Ali Boettlin, 21, a senior at Temple University in Philadelphia, Pennsylvania, collected 2,000 cards, surpassing her original goal of 500 in just a few weeks.

"To the people that help me out, I'm just so grateful," Boettlin told ABC News. "We often forget that people are good and this is the perfect reminder. For the people that I'm helping, I have seen the homelessness firsthand and it's a battle. No one wakes up and chooses to be homeless. I've always donated the basic needs -- the toiletries, the shampoos, toothbrushes. This time I'm thinking out of the box a little bit while doing something to make them smile."

Boettlin has volunteered at the Hope Rescue Mission in her hometown of Reading, Pennsylvania, with her mother, Marijo Smith, and stepfather, Jim Smith, who serves as the shelter's development director. After working with homeless men and receiving cards from her mom in the mail, Boettlin decided to begin her project "You've Got Mail."

Robert Turchi, executive director at Hope, told ABC News that Boettlin has "a huge heart for those in need."

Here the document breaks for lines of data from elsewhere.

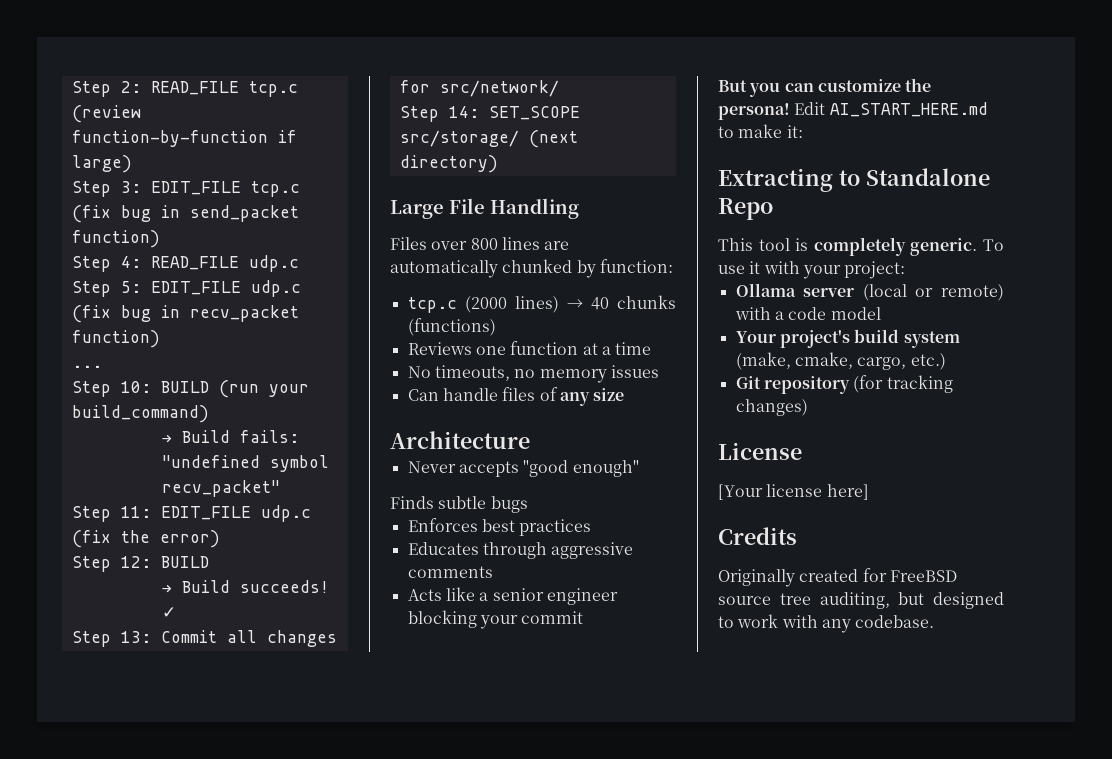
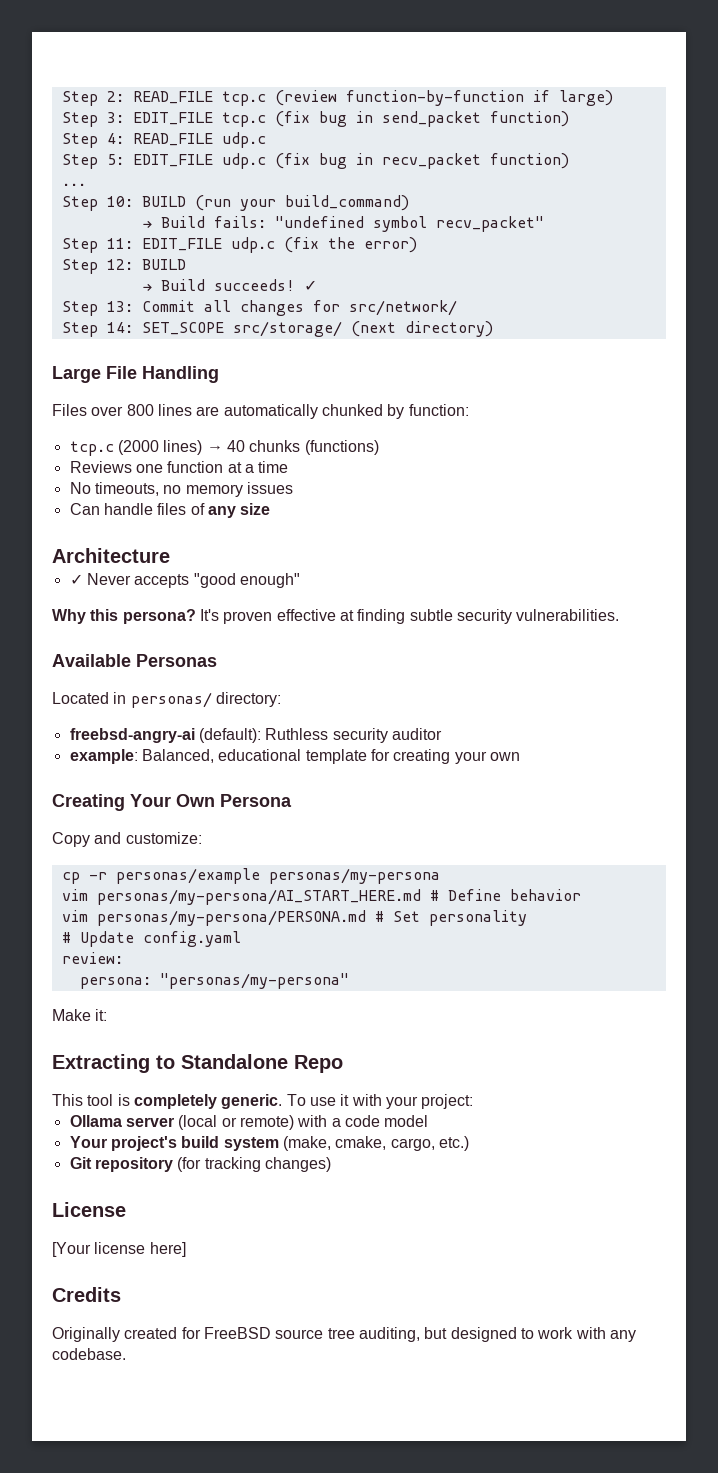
- Never accepts "good enough"
+ ✓ Never accepts "good enough"
- Finds subtle bugs
- Enforces best practices
- Educates through aggressive comments
- Acts like a senior engineer blocking your commit
- But you can customize the persona! Edit AI_START_HERE.md to make it:
+ Why this persona? It's proven effective at finding subtle security vulnerabilities.
+ Available Personas
+ Located in personas/ directory:
+ freebsd-angry-ai (default): Ruthless security auditor
+ example: Balanced, educational template for creating your own
+ Creating Your Own Persona
+ Copy and customize:
+ cp -r personas/example personas/my-persona
+ vim personas/my-persona/AI_START_HERE.md # Define behavior
+ vim personas/my-persona/PERSONA.md # Set personality
+ # Update config.yaml
+ review:
+ persona: "personas/my-persona"
+ Make it:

"Ali's compassion for others doesn't stop at just feeling sympathy for them in their hardships, she looks for ways to alleviate the weight of those hardships through her kindness," Turchi said. "Individuals facing homelessness certainly suffer physically, but for many, the emotional suffering is even more painful. Feeling alone and hopeless cuts deeper than feeling hungry and cold. A kind gesture, such as Ali's encouragement card project, can be that light in someone's day to keep them striving and hoping for a better tomorrow."

In November, Boettlin asked her Facebook friends for holiday-themed cards, and soon, her inbox was flooded with people offering to help, she said.

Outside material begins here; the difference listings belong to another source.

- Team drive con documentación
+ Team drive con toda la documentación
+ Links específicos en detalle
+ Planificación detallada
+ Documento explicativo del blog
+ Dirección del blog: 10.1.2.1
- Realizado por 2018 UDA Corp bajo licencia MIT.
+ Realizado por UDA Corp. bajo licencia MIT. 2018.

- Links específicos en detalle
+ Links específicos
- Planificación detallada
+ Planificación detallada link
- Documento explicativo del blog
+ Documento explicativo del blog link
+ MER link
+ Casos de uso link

"I had people I knew, people I've never spoken to before and people I haven't spoken to since grade school," Boetllin said. "I said, 'If you have cards, here is my address.' I'm not turning down any, so it's been really great."

In honor of the "You've Got Mail" initiative, Boettlin and friends recently hosted a card-making party where she met Libby Aulenbach with Thirty-One Gifts, an Ohio-based company that sells bags and accessories.

Aulenbach donated 65 bags to Boettlin that contained blankets, scarves and toiletries.

Boettlin will distribute the cards and bags to homeless people on the street and at a local shelter.

Boettlin hopes her project reminds others that they can make a difference in someone's life.

"I've conducted interviews with some of them and I put together a video for Hope," she said. "Just listening to their stories, their health caves in, or get a divorce and lose their way. You pass them on the street and don't know. The biggest thing is just to listen because everybody has a story and from that story, you can find out how to help."